Walk to the top of Cerro de San Basilio and take a look around the old contaduria counting house and fort (built in 1770), where riches were tallied and stored en route to Mexico City or to the Philippines and China. Several of the original great cannons still stand guard at the viewpoint like aging sentinels waiting for long-dead adversaries.
Behind and a bit downhill from the weathered stone arches of the contaduria stand the gaping portals and towering, moss-stained belfry of the old church of Nuestra Señora del Rosario, built in 1769. Undamaged by war, it remained an active church until at least 1872, around the time when poet Henry W. Longfellow was inspired by the silencing and removal of its aging bells.
Downhill, historic houses and ruins dot San Blas  town. The old hotels Bucanero and Hacienda Flamingos on the main street, Juárez, leading past the central plaza, preserve much of their old-world charm. Just across the street from the Hacienda Flamingos, you can admire the restored, monumental brick colonnade of the 19th-century former Aduana, now a cultural center. Continue west along Juárez to the El Pozo estuary. At that shoreline spot, gaze across the El Pozo channel. This was both the jumping-off point for colonization of the Californias and the anchorage of the silk- and porcelain-laden Manila galleons and the bullion ships from the northern mines.
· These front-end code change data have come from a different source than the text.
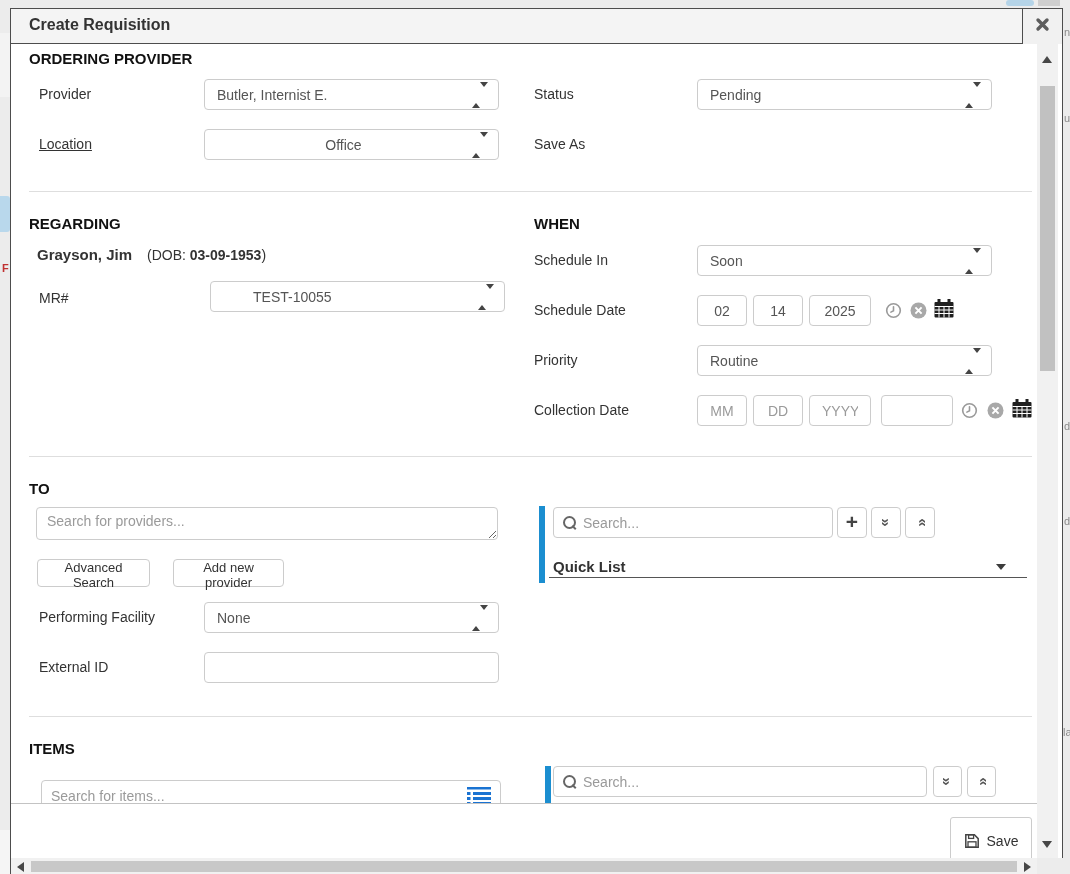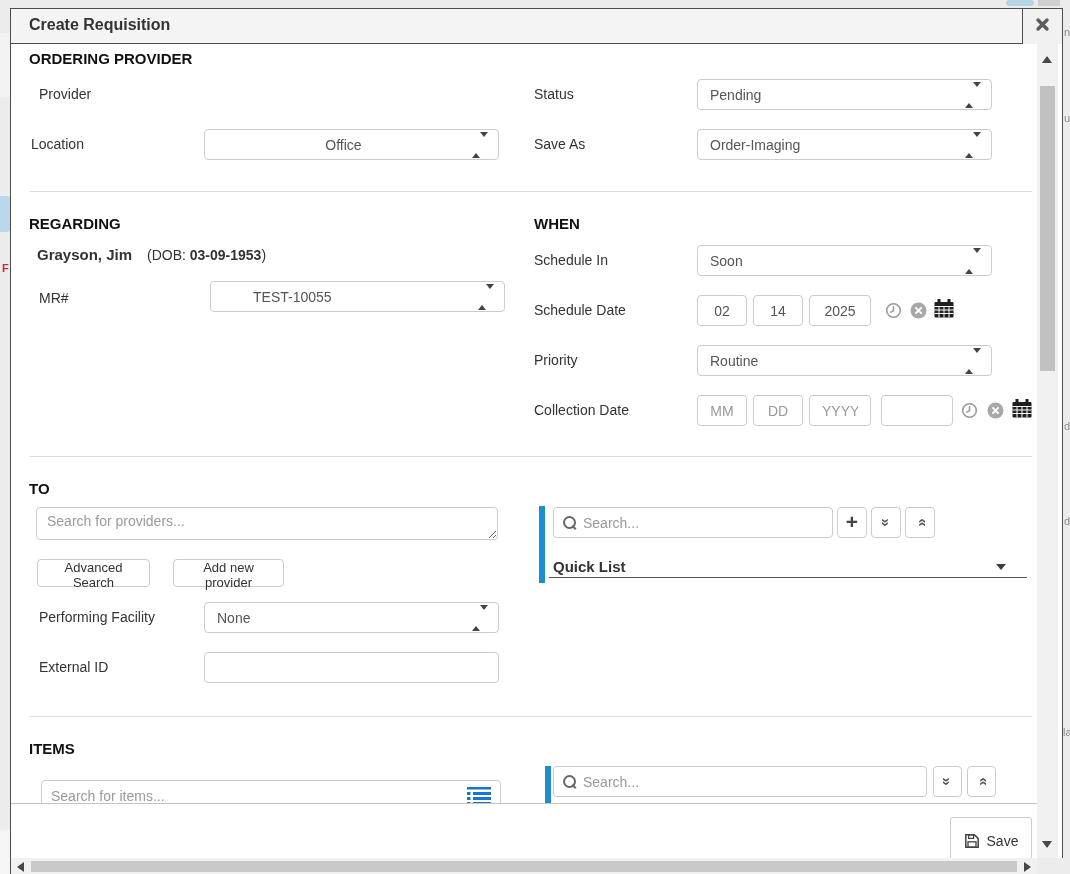--- a/index.html
+++ b/index.html
@@ -129,38 +129,38 @@
       <span>
         <svg width="15" height="15" viewBox="0 0 15 15">
             <path d="M3 3 L12 12 M12 3 L3 12" stroke="#5d5d5d" stroke-width="3.4" stroke-linecap="round"></path>
           </svg>
       </span>
     </div>
 
     <div class="sec" style="left:18px;top:41px;">ORDERING PROVIDER</div>
 
     <div class="lbl" style="left:28px;top:77px;">Provider</div>
+    <div class="sel" style="left:193px;top:70px;width:295px;">
+      <span>Butler, Internist E.</span>
+      <span class="spinner"><span class="tu"></span><span class="td"></span></span>
+    </div>
 
     <div class="lbl" style="left:523px;top:77px;">Status</div>
     <div class="sel" style="left:686px;top:70px;width:295px;">
       <span>Pending</span>
       <span class="spinner"><span class="tu"></span><span class="td"></span></span>
     </div>
 
-    <div class="lbl" style="left:20px;top:127px;">Location</div>
+    <div class="lbl" style="left:28px;top:127px;text-decoration:underline;">Location</div>
     <div class="sel" style="left:193px;top:120px;width:295px;justify-content:center;">
       <span>Office</span>
       <span class="spinner"><span class="tu"></span><span class="td"></span></span>
     </div>
 
     <div class="lbl" style="left:523px;top:127px;">Save As</div>
-    <div class="sel" style="left:686px;top:120px;width:295px;">
-      <span>Order-Imaging</span>
-      <span class="spinner"><span class="tu"></span><span class="td"></span></span>
-    </div>
 
     <div class="hr" style="left:18px;top:182px;width:1003px;"></div>
 
     <div class="sec" style="left:18px;top:206px;">REGARDING</div>
 
     <div class="lbl bold" style="left:26px;top:237px;font-size:15px;">Grayson, Jim</div>
     <div class="lbl" style="left:136px;top:238px;"><span>(DOB: </span><span class="bold">03-09-1953</span><span>)</span></div>
 
     <div class="lbl" style="left:28px;top:281px;">MR#</div>
     <div class="sel" style="left:199px;top:272px;width:295px;padding-left:42px;">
El Faro (lighthouse) across the estuary marks the top of Cerro Vigia, the southern hill-tip of Isla del Rey (actually a peninsula). Here, the first beacon shone during the latter third of the 18th century.
Although only a few local folks ever bother to cross over to the island, it is nevertheless an important pilgrimage site for Huichol people from the remote Nayarit and Jalisco mountains. Huichol have been gathering on the Isla del Rey for centuries to make offerings to Aramara, their goddess of the sea. A not-so-coincidental shrine to a Catholic virgin-saint stands on an offshore sea rock, visible from the beach-endpoint of the Huichol pilgrimage a few hundred yards beyond the lighthouse.
Sadly, a large cave sacred to the Huichol at the foot of Cerro Vigia was demolished by the government during the early 1970s to provide rock for a breakwater. Fortunately, President Salinas de Gortari partly compensated for the insult by deeding the sacred site to the Huichols during the early 1990s.
Two weeks before Easter, Huichol people begin arriving by the dozens, the men decked out in flamboyant feathered hats. On the ocean beach, 10 minutes’ walk straight across the island, anyone can respectfully watch them perform their rituals: elaborate marriages, feasts, and offerings of little boats laden with arrows and food, consecrated to the sea goddess to ensure good hunting and crops and many healthy children.